Renewable methanol is a very promising alternative fuel for these applications. Given its high octane number it is however primarily suited for spark ignition (SI) engines. To enable methanol in a marine environment, dual-fuel methanol-diesel (where a large portion of the diesel is replaced by methanol) is an important transitionary operating mode, as diesel operation remains possible when no methanol bunkering is possible. However in the long term methanol in SI operation offers the potential for increased efficiency and ultralow emissions.
For stationary applications there is no need for a transitionary phase and one can directly implement SI engines dedicated for methanol operation. To obtain these higher efficiencies, engine technologies (such as EGR, variable valve timing, etc) should be optimized for methanol’s physical properties. For example methanol’s high resistance to knock which enables high compression ratios (CR).
As current methanol SI engines typically start from SI gasoline engines, which have lower CR than CI diesel engines, it can be questioned whether starting from a diesel engine geometry would allow a better exploration of the high octane number property of methanol. This would enable to fully explore the knock resistive properties of methanol.
Within this experimental thesis two engines are available for exploring the knock-resistive properties of methanol. The first engine is a Volvo T3 gasoline car engine equipped with direct methanol injection and various variable settings such as variable valve timing and EGR. The second engine is a marine diesel Volvo Penta D7C engine that is currently running in diesel and dual-fuel (methanol-diesel) mode, and is equipped with a variable intake air temperature system, EGR and a waste gate.

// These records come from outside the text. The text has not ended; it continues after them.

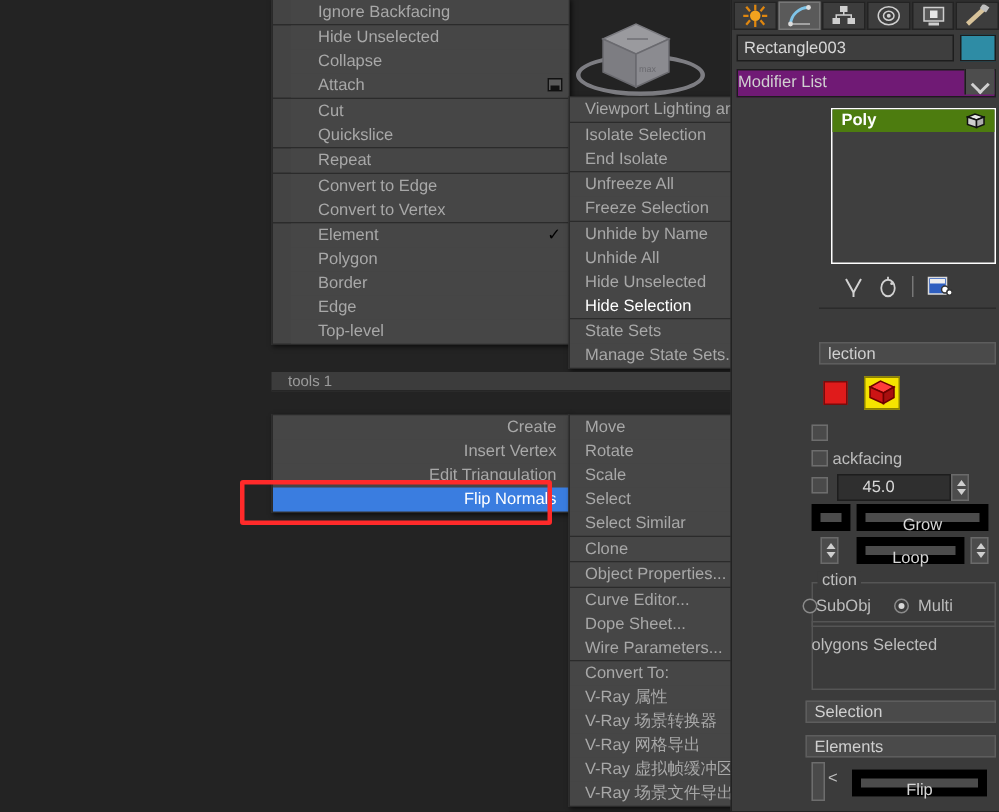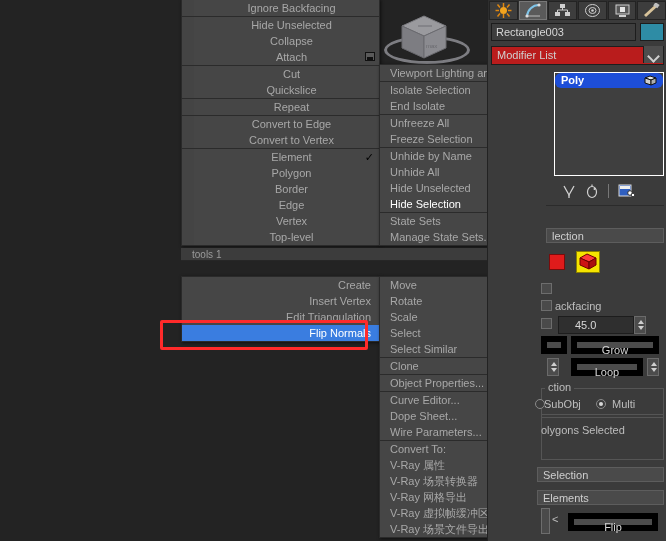--- a/index.html
+++ b/index.html
@@ -74,7 +74,7 @@
 
   
   #leftMenu { left: 181px; top: -1px; width: 199px; }
-  #leftMenu .mi { text-align: center; padding-right: 8px; padding-left: 18px; margin-left: 12px; }
+  #leftMenu .mi { text-align: left; padding-right: 8px; padding-left: 18px; margin-left: 12px; }
 
   
   #centerMenu { left: 379px; top: 64px; width: 186px; }

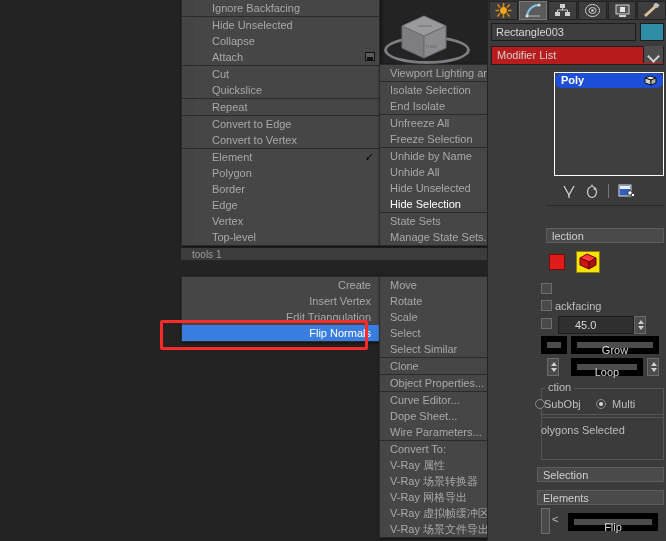--- a/index.html
+++ b/index.html
@@ -141,8 +141,8 @@
   }
   .modlist {
     position: absolute; left: 3px; top: 46px; width: 173px; height: 19px;
-    background: #b91c1c; border: 1px solid #1d1d1d;
-    color: #d0d0d0; line-height: 17px; padding-left: 5px;
+    background: #701a75; border: 1px solid #1d1d1d;
+    color: #d0d0d0; line-height: 17px; 
   }
   .modlist .chev {
     position: absolute; right: 0; top: -1px; width: 20px; height: 17px;

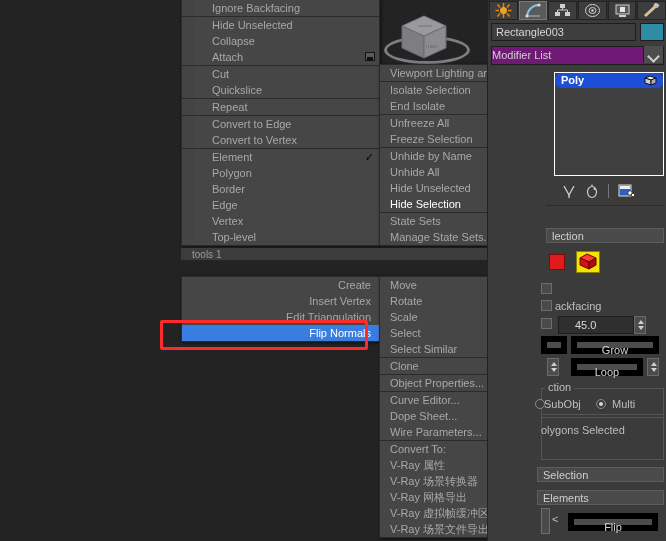--- a/index.html
+++ b/index.html
@@ -160,8 +160,8 @@
   }
   .stackitem {
     position: relative; height: 15px; line-height: 15px;
-    background: #1d4ed8; color: #fff; font-weight: bold;
-    padding-left: 6px; font-size: 11px; border-radius: 6px;
+    background: #4d7c0f; color: #fff; font-weight: bold;
+    padding-left: 6px; font-size: 11px;
   }
   .stackitem .cubeico {
     position: absolute; right: 6px; top: 2px; width: 13px; height: 11px;

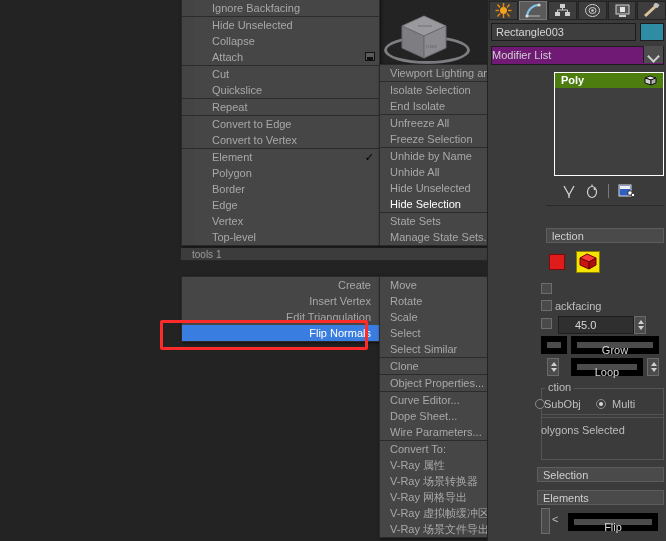--- a/index.html
+++ b/index.html
@@ -262,7 +262,6 @@
         <div class="mi r"><span>Polygon</span></div>
         <div class="mi r"><span>Border</span></div>
         <div class="mi r"><span>Edge</span></div>
-        <div class="mi r"><span>Vertex</span></div>
         <div class="mi r"><span>Top-level</span></div>
       </div>
   </div>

The aim is to get a combined view on both engines on knock. Currently no knock is observed on the T3 given its low CR (10:1) and the high knock resistance of methanol, but increasing the intake air temperature by means of bypassing the intercooler could invoke knock. In this way, the hypothesis is to create a knock reference load point on the T3.
On the Penta the CR is 19:1. Therefore it is expected that knocking regions will be more easily encountered. However, before being able to investigate these knocking areas, the Penta should be commissioned on fully methanol SI operation. This is a first milestone to reach. In a next step the knocking regions can be exploited with the aim to search for the highest efficiency and power density.